Health care in the country is of the same standard in most European countries and there are many English-speaking doctors around. All cities in Croatia have quality hospitals, while there’s at least first aid in smaller towns. With an EU medical card, expats can access local medical services and top up with insurance.
Public medical facilities are a bit run down, but expats can get quality services at numerous private medical facilities. All in all, the cost of treatment is much cheaper versus Western countries and the doctors working in Croatia are a lot emphatetic than others (empathy definition). They show interest in patients’ lives, listen to their problems and try to help as much as they can.
More info on accessing healthcare in Croatia can be found here.
In Croatia, the main language is Croatian, so expats should learn to communicate. However, like most modern countries in the West, English is widely spoken in Croatia as most of the country’s information is rendered in English. Many young people also speak or understand English. Expand your interpersonal communication skills by learning the local language which will not only enable you to communicate with the locals, but you will also get a bigger sense of belonging and acceptance within the local community.

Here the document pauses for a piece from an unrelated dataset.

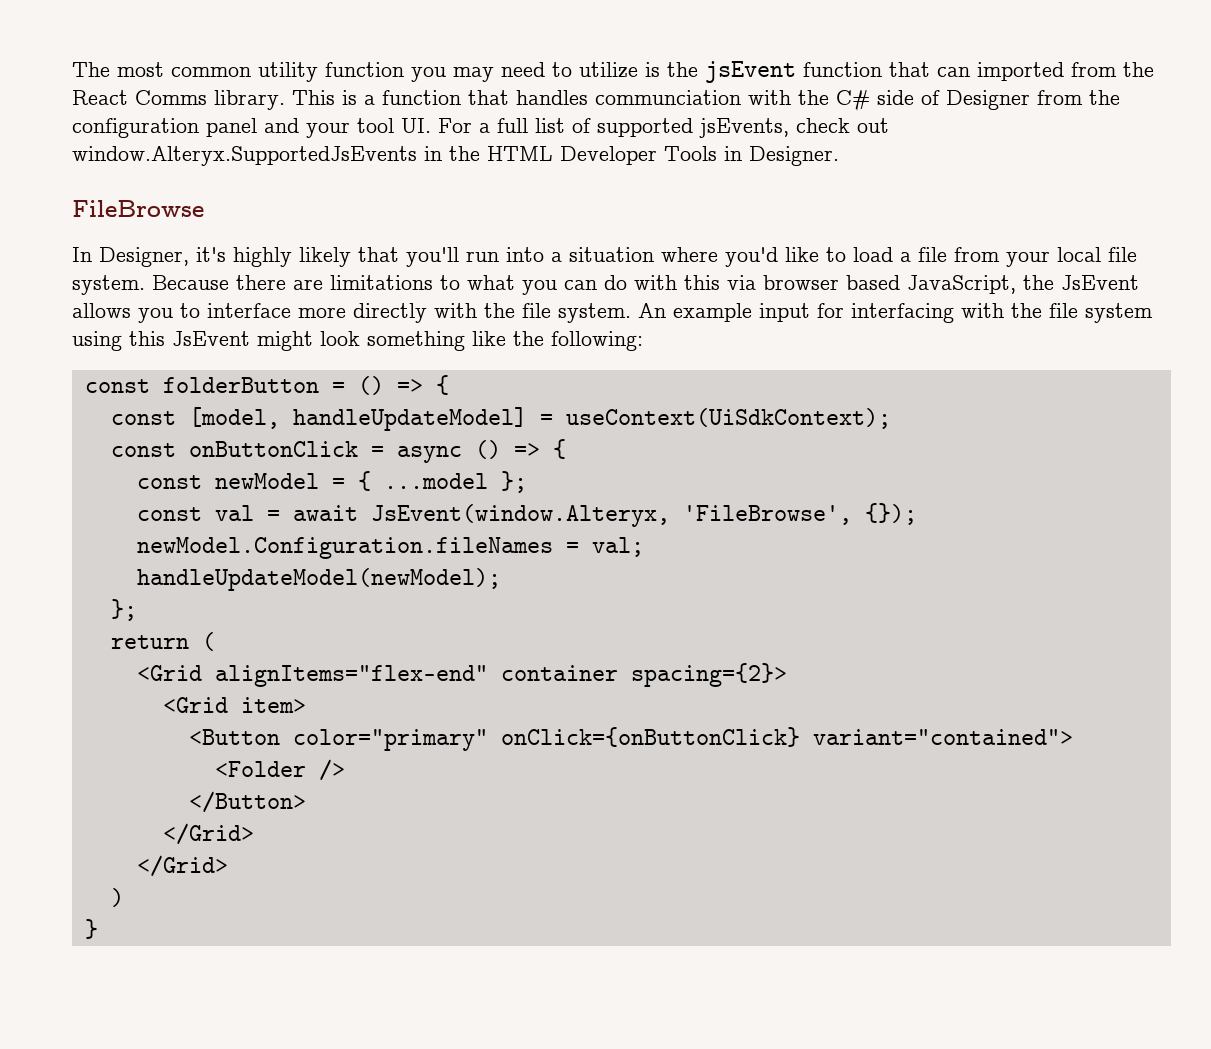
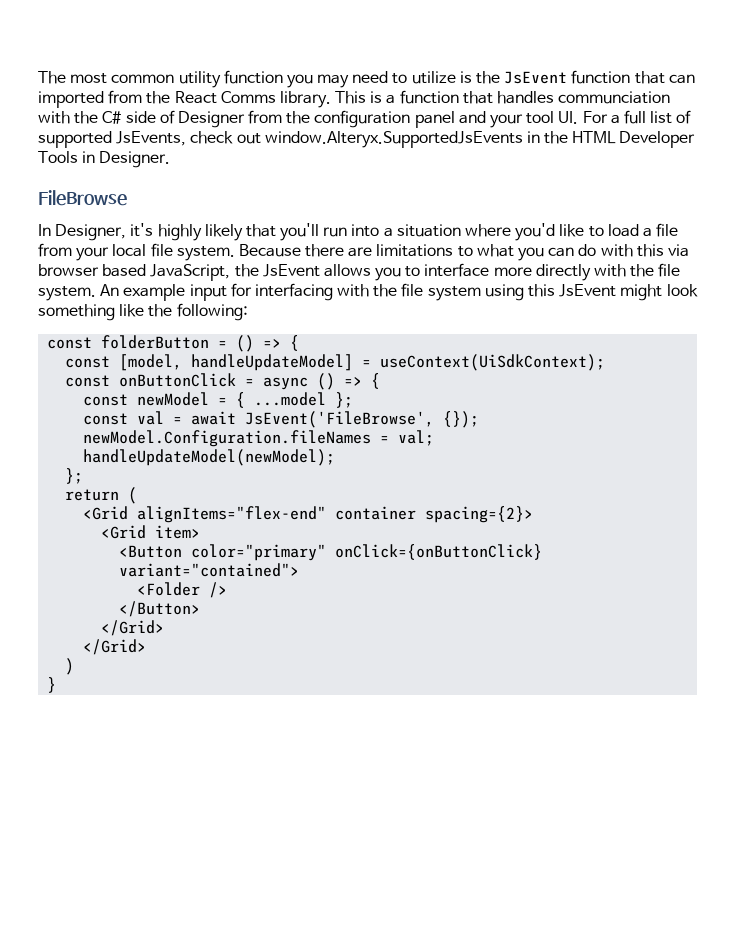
[705,61,796,83] jsEvent -> [504,71,568,84] JsEvent
[699,118,789,138] jsEvents, -> [116,131,187,146] JsEvents,
[370,504,852,527] JsEvent(window.Alteryx, 'FileBrowse', -> [245,411,435,428] JsEvent('FileBrowse',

Affordable property prices, beautiful luxurious villas and the fact that uninhabited islands and idyllic locations are available, make Croatia a perfect place for those who want to enjoy some sunshine in their retirement. This little Balkan country is even affectionately called “New Tuscany” due to its popularity among famous celebrities who have bought private islands.
Croatia is a naturally beautiful country, but expats face a few challenges when they relocate to the country. For one, job opportunities are often limited, so you’re likely to land a job through connections rather than applying. Those who wish to set up their own business will have to contend with red tape. Expats need to be wary of staff who promise to get around the red tape as there’s widespread corruption in the country.
Despite the country’s somewhat underdeveloped infrastructure and slow economic growth, the government has liberalized business processes, making Croatia attractive for foreign investors.